Following the first legislative elections under the Sangkum in 1955, he was elected deputy for the constituency of Mien (Kampong Cham) and First President of the National Assembly (elected in October 1955).

He became President of the Council of Ministers (Prime Minister) and Minister of the Interior and Health in the 2nd Sangkum government from January 6 – March 1956.

Oum Chheang Sun died in 1963, details of his passing have no been found.

He was married to Neang Nginn Léang and had two children named Sangim and Saône.

His brother Oum Chheang Nguon was governor of the provinces of Stung-Treng and Siemreap, Head of the Civil House of the King and Ambassador to Laos.

Although Oum Chheang Sun only had brief spells in top office, he is remembered for his reforms of Khmer school administration system.

Huy Kanthoul 

13 Oct 1951 – 16 Jun 1952: 247 days

Huy Kanthoul was born on February 1, 1909 in Phnom-Penh to Huy Plok and Neang Lé.

He married Neang Ly Si Pho in 1933 and the couple had 5 children: Kanthary,  Kinthara, Noracsy, Vora and Kavouth.

Like his predecessor, he was an educator who studied at Lycee Sisowath in Phnom-Penh and at the Ecole Supérieure of Pedagogic in Hanoi- gaining his diploma in 1931. He was assigned to Sisowath high school where he began his teaching career.

In 1937 Huy Kanthoul received a travel grant, allowing him to go to France where he stayed for 5 months.

From 1943-44, he was appointed delegate for Information, Propaganda and Press, a newly created post under the Ministry of National Education.

He was of member of several notable associations, such as vice-president of the “Amical des Anciens” for former students of Sisowath high school, and also one of the founders with Pann Yung, Penn Nouth and Thonn Ouk of the “Office of Cambodian Students in France”, and member of the “Advisory Council on Public Education”.

From 1946, he became a member of the Democratic Party where he had a post on the Steering Committee.

Roles before taking office:

-Secretary of State for Information and Propaganda in the 4th Government of Cambodia under Prince Sisowath Youthevong (December 15 1946-24 July 1947).

-In 1947, he was elected Deputy of the Democratic Party.

-Minister of Information and Social Action in the government of Prince Watchayavong  (July 25, 1947 -February 20, 1948).

-Minister of Worship, Fine Arts and Social Action in the government of Cambodia under Chhean Vam (February 21 – August 14, 1948).

-Minister of National Education, Sports and Youth in the 7th Government of Cambodia under Penn Nouth (August 15, 1948 – February 11 1949).

-September 18, 1949, he was appointed secretary general of the Democratic Party in replacement of Ieu Koeus. He resigned in 1950 and was replaced by Khuan Nay.

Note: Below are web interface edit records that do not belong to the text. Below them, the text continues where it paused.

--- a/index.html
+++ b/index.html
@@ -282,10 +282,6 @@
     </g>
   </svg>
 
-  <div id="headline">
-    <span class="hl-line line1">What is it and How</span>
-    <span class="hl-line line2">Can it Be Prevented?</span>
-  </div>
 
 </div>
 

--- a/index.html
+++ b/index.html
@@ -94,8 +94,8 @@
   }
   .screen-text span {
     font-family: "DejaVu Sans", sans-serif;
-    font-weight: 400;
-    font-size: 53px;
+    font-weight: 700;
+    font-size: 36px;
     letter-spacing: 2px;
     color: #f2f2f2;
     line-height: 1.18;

In March 1950, he was appointed a member of the Commission for the Application of the Franco-Khmer Treaty (Cultural Affairs – Press and Information), and from May 16 to December 29, 1950, he returned  again to France.

-Minister of National Education and Youth in the 13th government of Cambodia chaired by Sisowath Monipong (January 1 – March 1951)

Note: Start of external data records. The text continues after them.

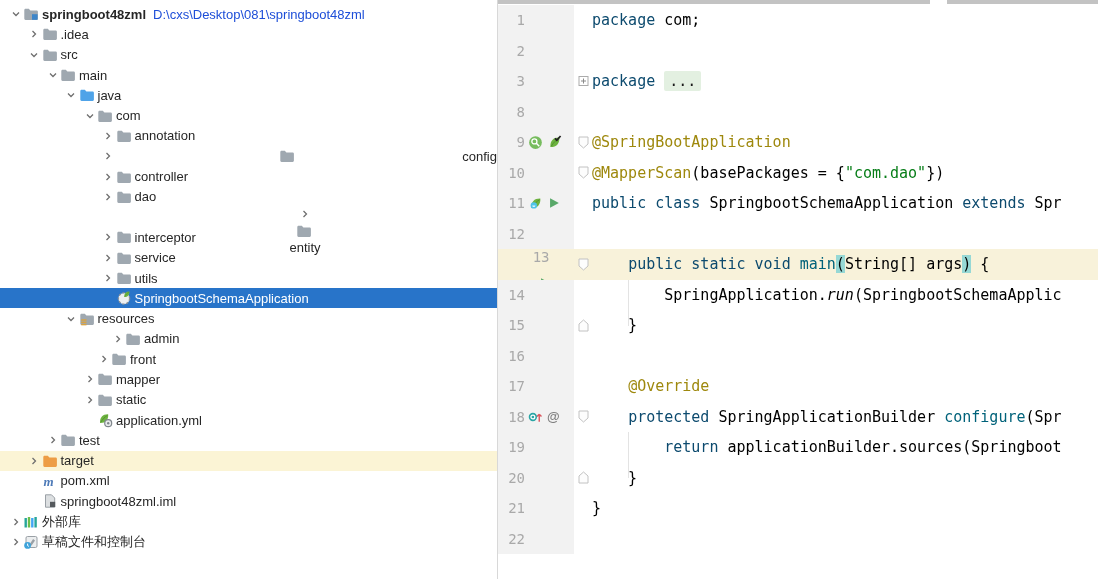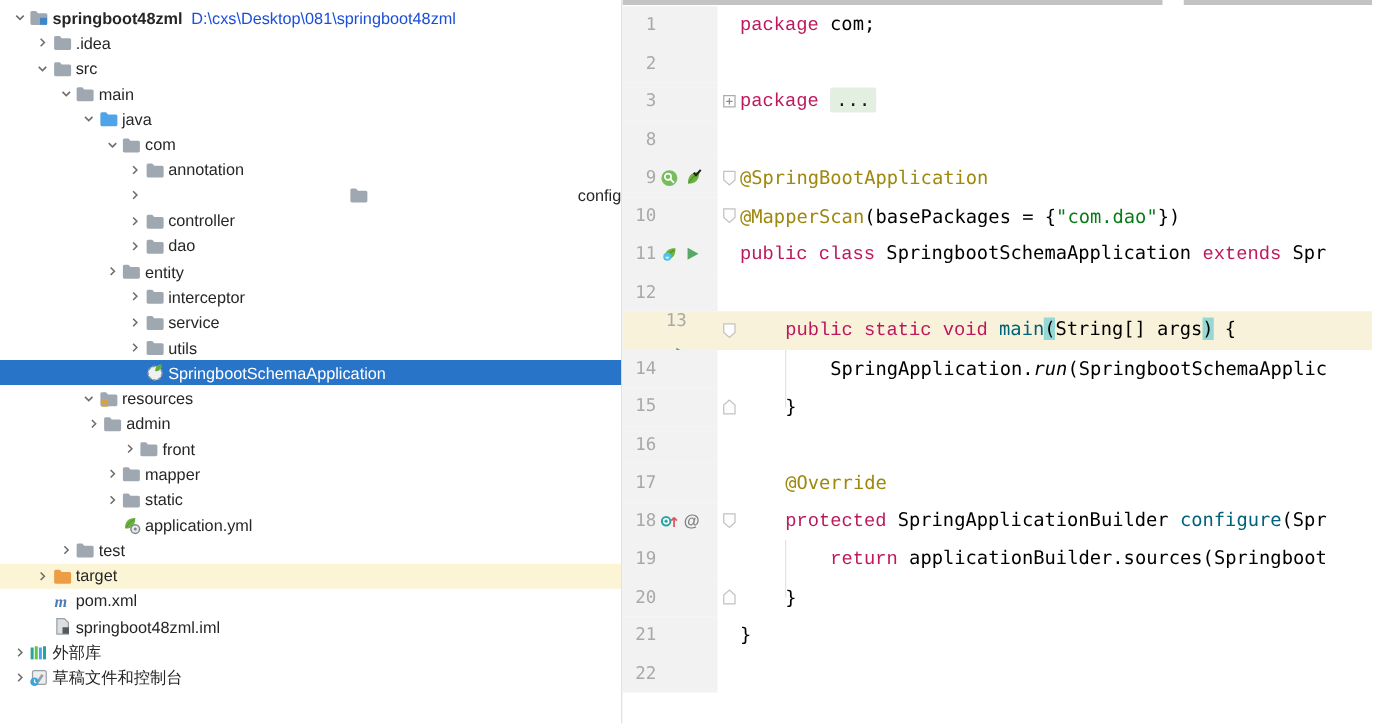--- a/index.html
+++ b/index.html
@@ -31,7 +31,7 @@
   .gicons{flex:1;display:flex;align-items:center;gap:4px;padding-left:3px;}
   .fm{width:18px;flex:0 0 18px;display:flex;align-items:center;justify-content:center;}
   pre.code{margin:0;font:15px "DejaVu Sans Mono",monospace;white-space:pre;color:#000;line-height:30.5px;}
-  .kw{color:#be185d;font-family:Liberation Mono, monospace;} .ann{color:#9e880d;} .str{color:#067d17;} .mth{color:#00627a;}
+  .kw{color:#0c4a6e;} .ann{color:#9e880d;} .str{color:#067d17;} .mth{color:#00627a;}
   .itl{font-style:italic;}
   .fold{background:#e3f0e1;border-radius:2px;padding:1px 5px;color:#1a1a1a;}
   .phl{background:#96d8d5;}

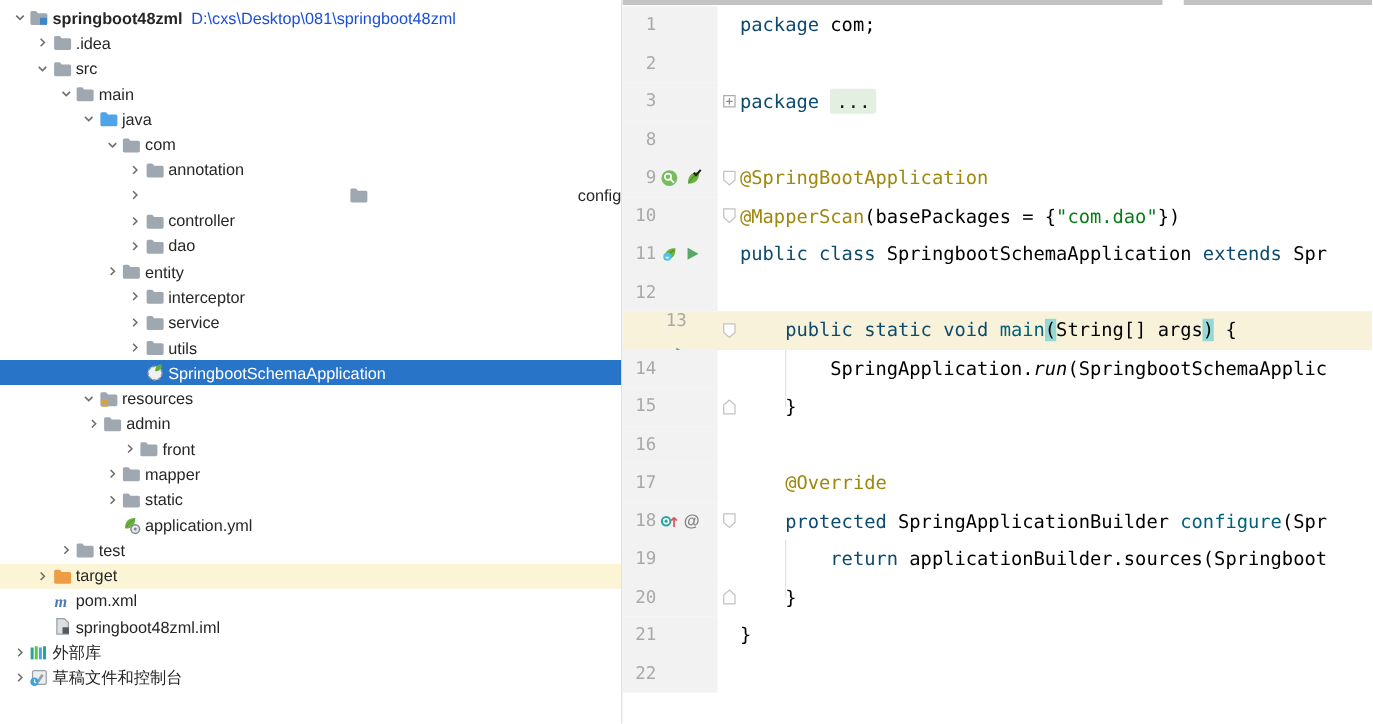--- a/index.html
+++ b/index.html
@@ -172,7 +172,7 @@
         </span>
         <span class="tlabel">dao</span>
       </div>
-      <div class="trow" style="padding-left: 82px;">
+      <div class="trow" style="padding-left: 112px; flex-direction: column;">
         <span class="chev icn">
           <svg width="12" height="12" viewBox="0 0 16 16">
             <polyline points="6,4 10,8 6,12" fill="none" stroke="#6e6e6e" stroke-width="1.7"></polyline>

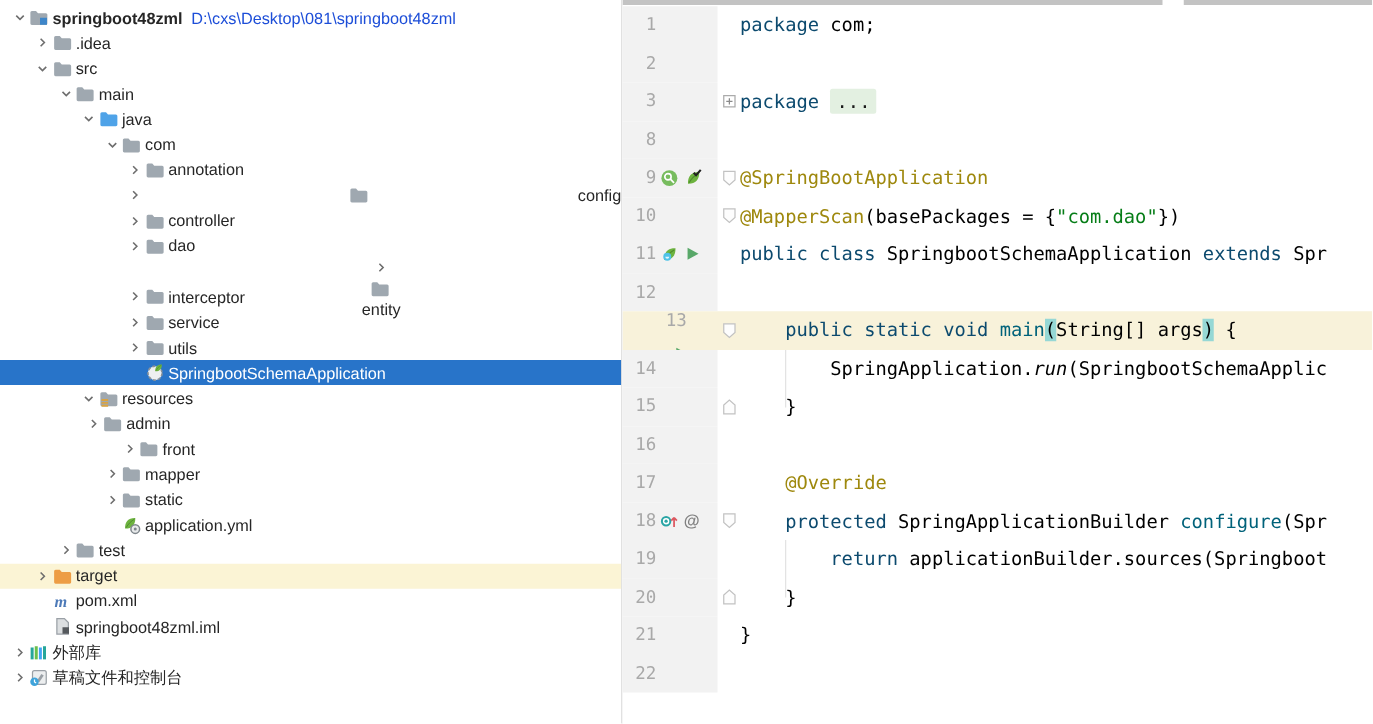--- a/index.html
+++ b/index.html
@@ -252,7 +252,7 @@
         </span>
         <span class="tlabel">resources</span>
       </div>
-      <div class="trow" style="padding-left: 67px;">
+      <div class="trow" style="padding-left: 110px;">
         <span class="chev icn">
           <svg width="12" height="12" viewBox="0 0 16 16">
             <polyline points="6,4 10,8 6,12" fill="none" stroke="#6e6e6e" stroke-width="1.7"></polyline>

-Minister of National Education and Fine Arts in the 14th Government of Cambodia chaired by Oum Chheang Sun (March 3 – May 13 1951).

-President of the Council (Prime Minister and Minister of Social Action in the 16th government of Cambodia (October 13, 1951 – June 15, 1952). This cabinet was the last government chaired by the Democrats, and was dissolved by King Sihanouk, apparently with the blessing of France.

With the Democrats now a politically spent force, Huy Kanthoul stepped back from national politics. After independence he became Consul General in Hong Kong and Ambassador Extraordinary and Plenipotentiary to Moscow in 1965.

He died in Paris on September 13, 1991.

After King Sihanouk took control of government for the 3rd time (June 16 1952 – January 24 1953), he rushed forward his plans for independence from France. The king appointed Penn Nouth as Prime Minister (his second time) and gave him the command of the Khmer Royal Army before going into self-imposed exile in Siam.

Nouth oversaw the formal declaration of independence on  November 9, 1953 and was the first Prime Minister of the Kingdom of Cambodia until November 22, when he was replaced by Chan Nak.